# Text-to-SQL : Transform Sentences into SQL Queries
---
This notebook outlines the process of fine-tuning a transformer model to build a chatbot capable of translating natural language questions into SQL queries. 

We leverage the T5 transformer model, known for its flexibility across various NLP tasks, to train a robust and accurate text-to-SQL system.




In [9]:
from google.colab import drive
drive.mount('/content/drive')

Mounted at /content/drive



### 1. Setup and Library Imports

We start by importing the necessary libraries, including `transformers` for model and tokenizer setup, `torch` for handling training tasks, and `pandas` for data manipulation.


In [10]:
from transformers import T5ForConditionalGeneration, T5Tokenizer, Trainer, TrainingArguments,  Seq2SeqTrainingArguments
from datasets import Dataset
import torch
import json
import numpy as np
import pandas as pd

In [11]:
device = torch.device("cuda" if torch.cuda.is_available() else "cpu")

### 2. Model Selection and Initialization

We use the **T5-small Transformer** model, a versatile and popular model for text generation tasks.

T5 is well-suited for sequence-to-sequence tasks such as transforming natural language into SQL queries. 

We initialize the model and tokenizer for further processing and fine-tuning.

In [12]:
model_name = 't5-small'
model = T5ForConditionalGeneration.from_pretrained(model_name).to(device)
tokenizer = T5Tokenizer.from_pretrained(model_name)


The secret `HF_TOKEN` does not exist in your Colab secrets.
To authenticate with the Hugging Face Hub, create a token in your settings tab (https://huggingface.co/settings/tokens), set it as secret in your Google Colab and restart your session.
You will be able to reuse this secret in all of your notebooks.
Please note that authentication is recommended but still optional to access public models or datasets.


config.json:   0%|          | 0.00/1.21k [00:00<?, ?B/s]

model.safetensors:   0%|          | 0.00/242M [00:00<?, ?B/s]

generation_config.json:   0%|          | 0.00/147 [00:00<?, ?B/s]

tokenizer_config.json:   0%|          | 0.00/2.32k [00:00<?, ?B/s]

spiece.model:   0%|          | 0.00/792k [00:00<?, ?B/s]

tokenizer.json:   0%|          | 0.00/1.39M [00:00<?, ?B/s]

You are using the default legacy behaviour of the <class 'transformers.models.t5.tokenization_t5.T5Tokenizer'>. This is expected, and simply means that the `legacy` (previous) behavior will be used so nothing changes for you.
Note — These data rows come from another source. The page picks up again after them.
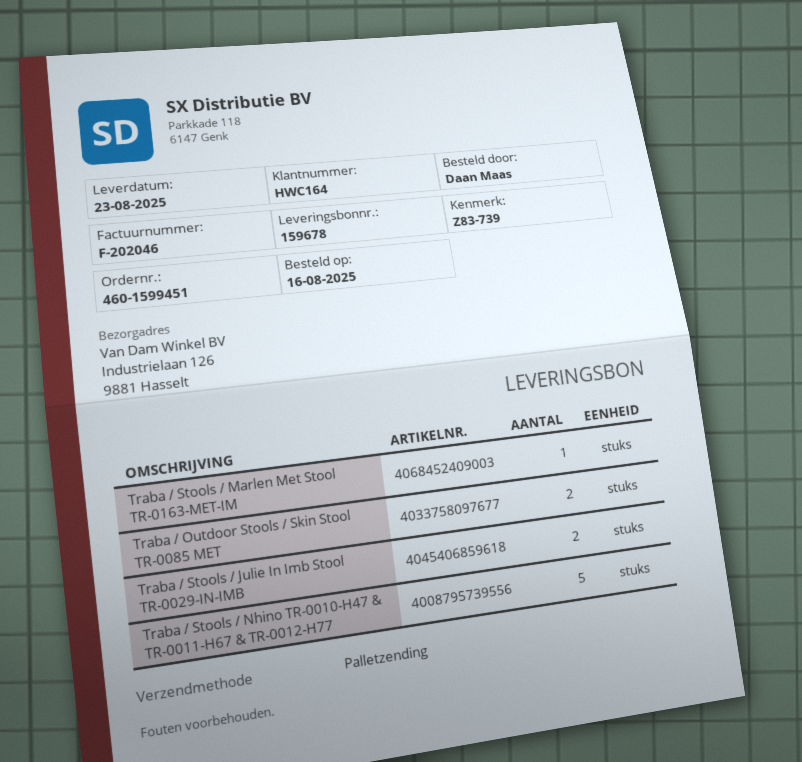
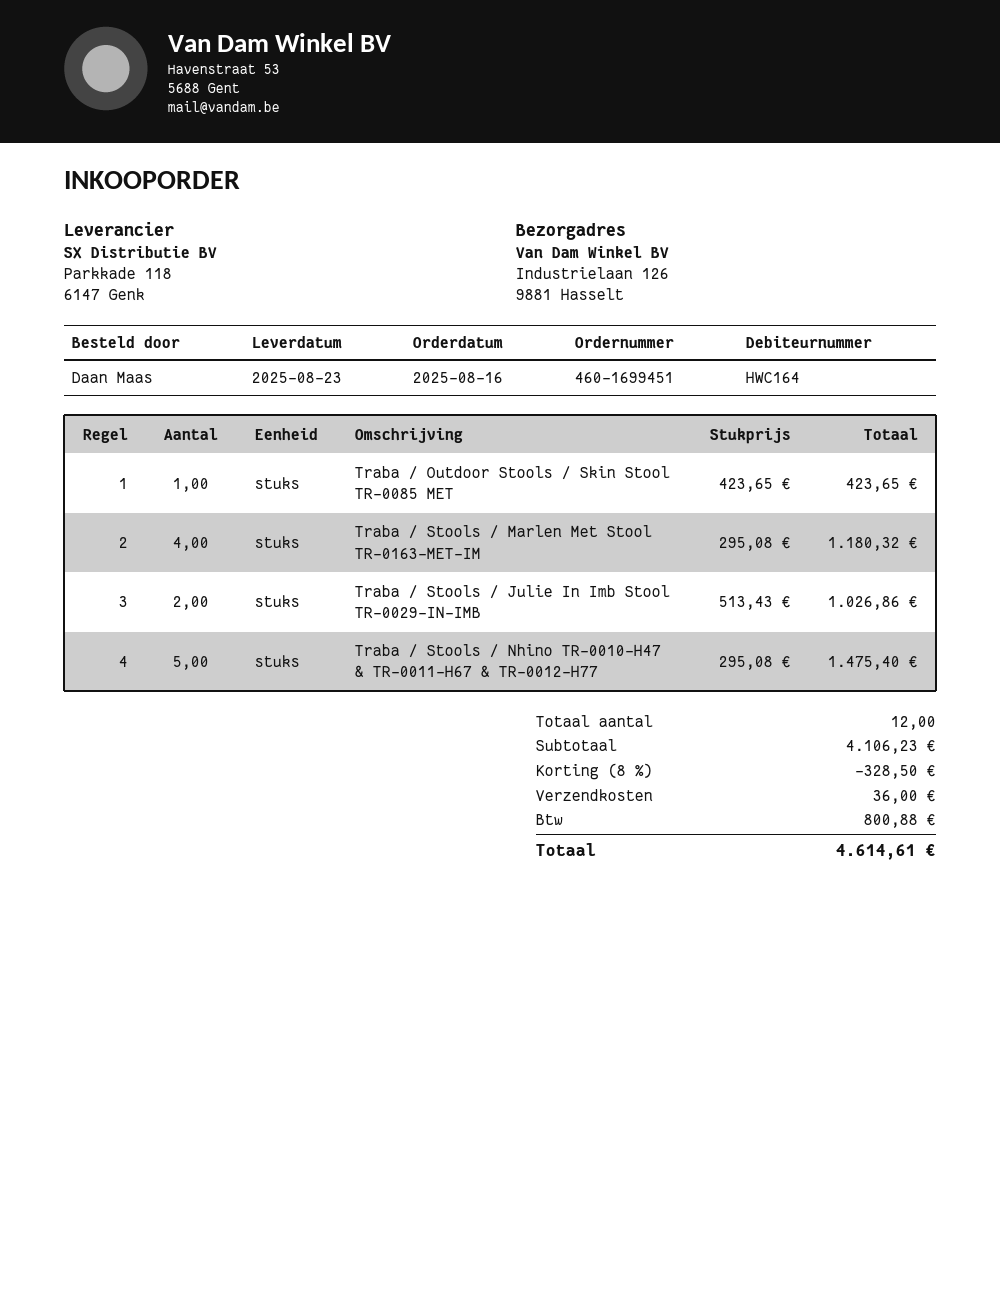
order number: 460-1599451 -> 460-1699451
Traba / Stools / Marlen Met Stool TR-0163-MET-IM: 1 -> 4
Traba / Outdoor Stools / Skin Stool TR-0085 MET: 2 -> 1

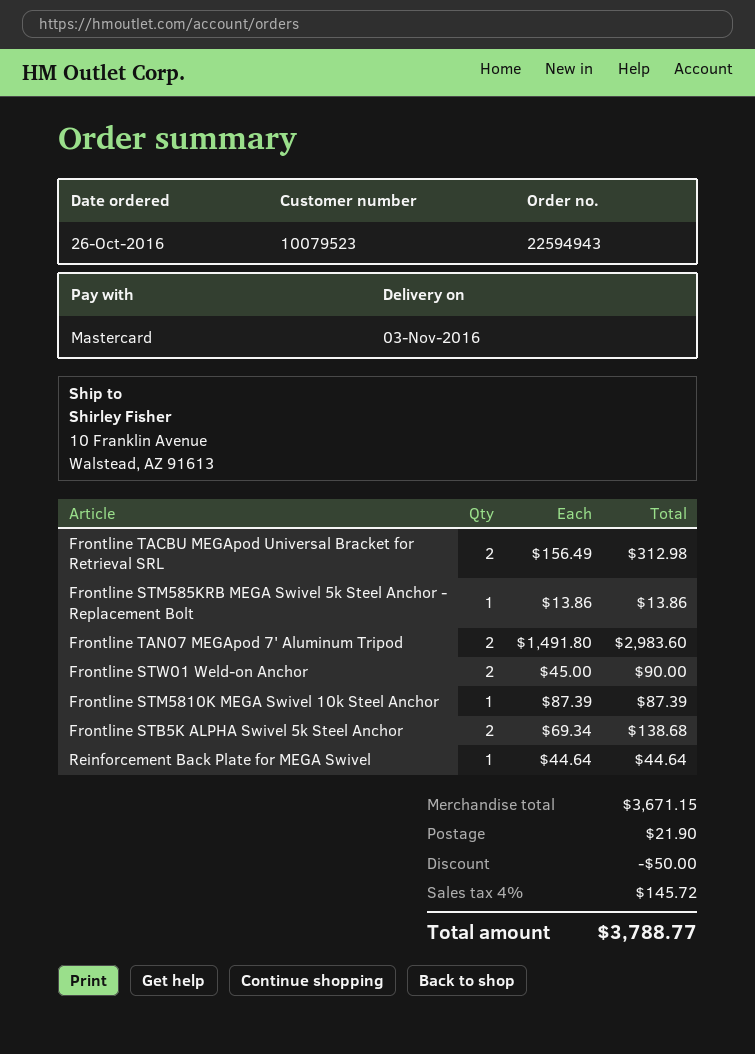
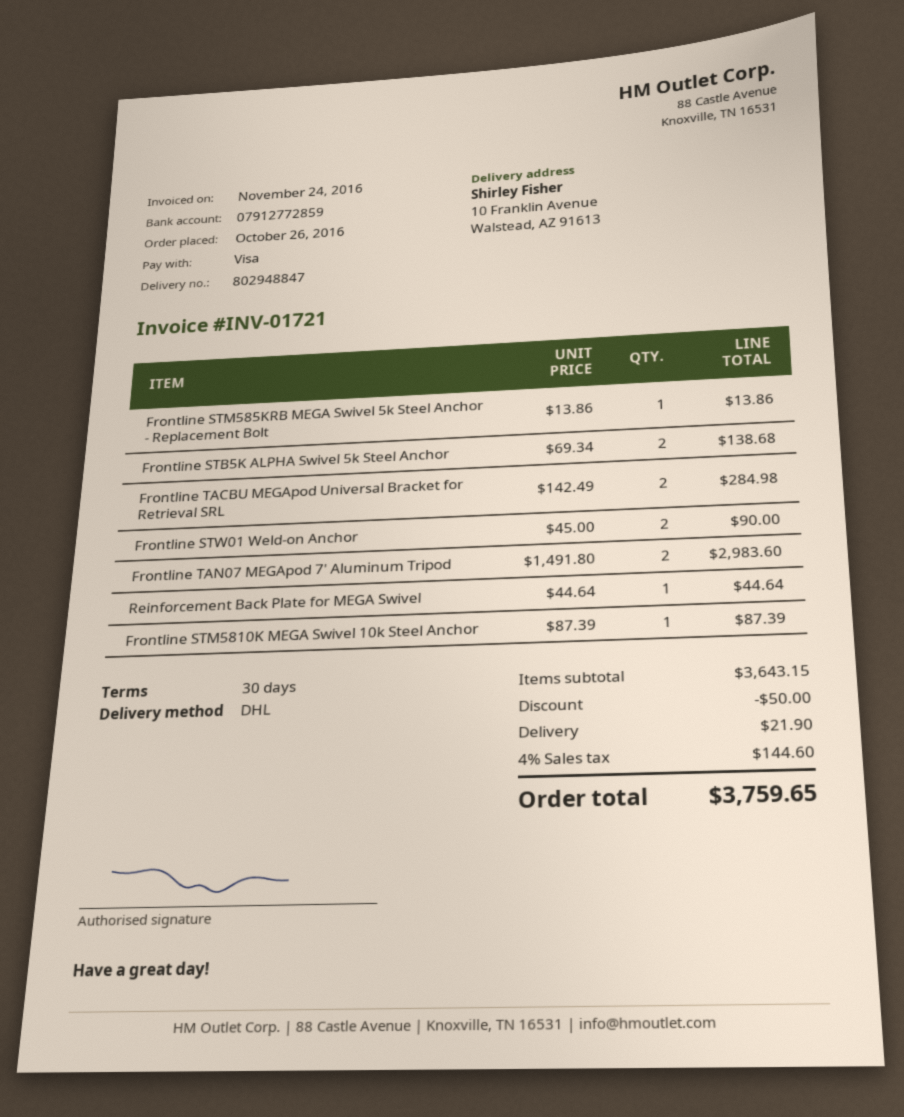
payment method: Mastercard -> Visa
Frontline TACBU MEGApod Universal Bracket for Retrieval SRL: 2 x 156.49 = 312.98 -> 2 x 142.49 = 284.98
subtotal: 3671.15 -> 3643.15
tax: 4% = 145.72 -> 4% = 144.60
total: 3788.77 -> 3759.65

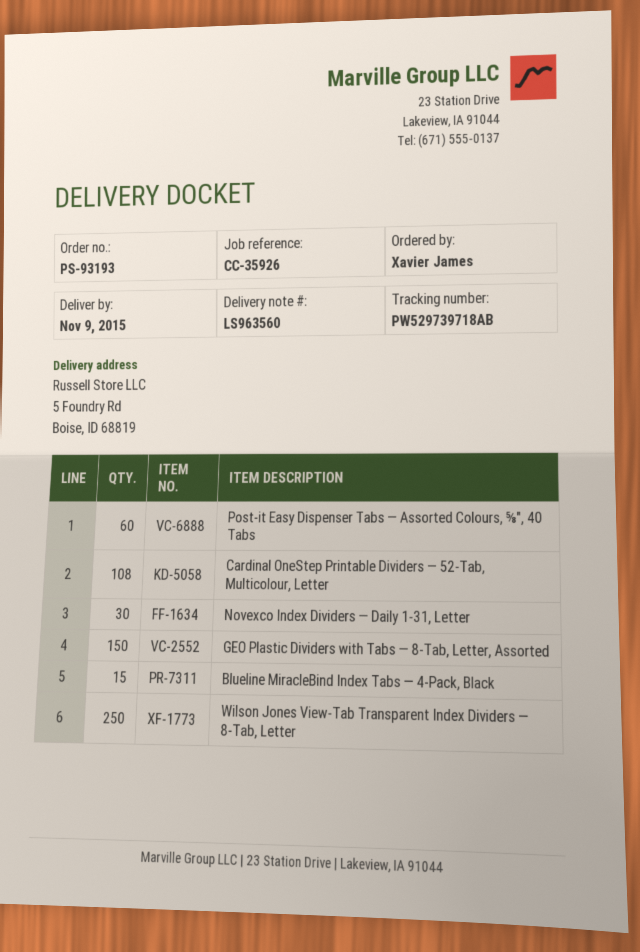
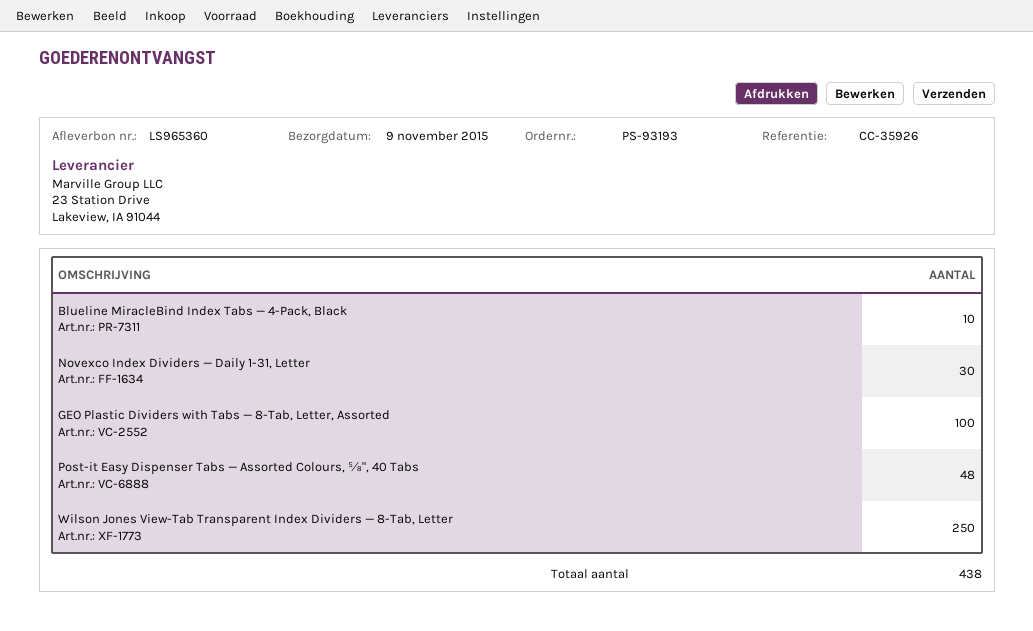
delivery note number: LS963560 -> LS965360
Post-it Easy Dispenser Tabs — Assorted Colours, ⅝", 40 Tabs: 60 -> 48
Cardinal OneStep Printable Dividers — 52-Tab, Multicolour, Letter: 108 -> none
GEO Plastic Dividers with Tabs — 8-Tab, Letter, Assorted: 150 -> 100
Blueline MiracleBind Index Tabs — 4-Pack, Black: 15 -> 10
If you want to use the new behaviour, set `legacy=False`. This should only be set if you understand what it means, and thoroughly read the reason why this was added as explained in https://github.com/huggingface/transformers/pull/24565
Special tokens have been added in the vocabulary, make sure the associated word embeddings are fine-tuned or trained.


### 3. Data Loading and Preprocessing

The dataset comprises natural language questions paired with their respective SQL queries, stored in a Pandas DataFrame. Data preprocessing steps include:

- **Loading the Dataset**: The dataset is loaded with two primary columns:

  - **question**: containing natural language questions.
  - **answer**: containing the corresponding SQL queries.
- **Tokenization**: We use the T5 tokenizer to preprocess and encode the dataset, preparing it for input into the model. This includes tokenizing and creating separate sets for training, validation, and testing.

In [13]:
def load_dataset(file):
    with open(file) as file:
        content = json.load(file)
        df = pd.DataFrame(content)
        df = df[['question','answer']]
        dataset = Dataset.from_pandas(df)
        return dataset

In [14]:
def preprocess_data(examples):

    inputs = ["translate English to SQL: " + sentence for sentence in  examples['question'] ]
    targets = [ response for response in examples['answer']]
    model_inputs = tokenizer(inputs, max_length=512, truncation=True, padding='max_length')
    labels = tokenizer(targets, max_length=512, truncation=True, padding='max_length')
    model_inputs['labels'] = labels['input_ids']
    return model_inputs

In [15]:
train_dataset = load_dataset('./data/wikisql_train.json')
validation_dataset = load_dataset('./data/wikisql_validation.json')
test_dataset = load_dataset('./data/wikisql_test.json')

In [16]:
train_dataset

Dataset({
    features: ['question', 'answer'],
    num_rows: 56355
})

In [17]:
# Apply preprocessing to the dataset
tokenized_train_dataset = train_dataset.map(preprocess_data, batched=True, remove_columns=['question', 'answer'])
tokenized_validation_dataset = validation_dataset.map(preprocess_data, batched=True, remove_columns=['question', 'answer'])
tokenized_test_dataset = test_dataset.map(preprocess_data, batched=True, remove_columns=['question', 'answer'])


Map:   0%|          | 0/56355 [00:00<?, ? examples/s]

Map:   0%|          | 0/8421 [00:00<?, ? examples/s]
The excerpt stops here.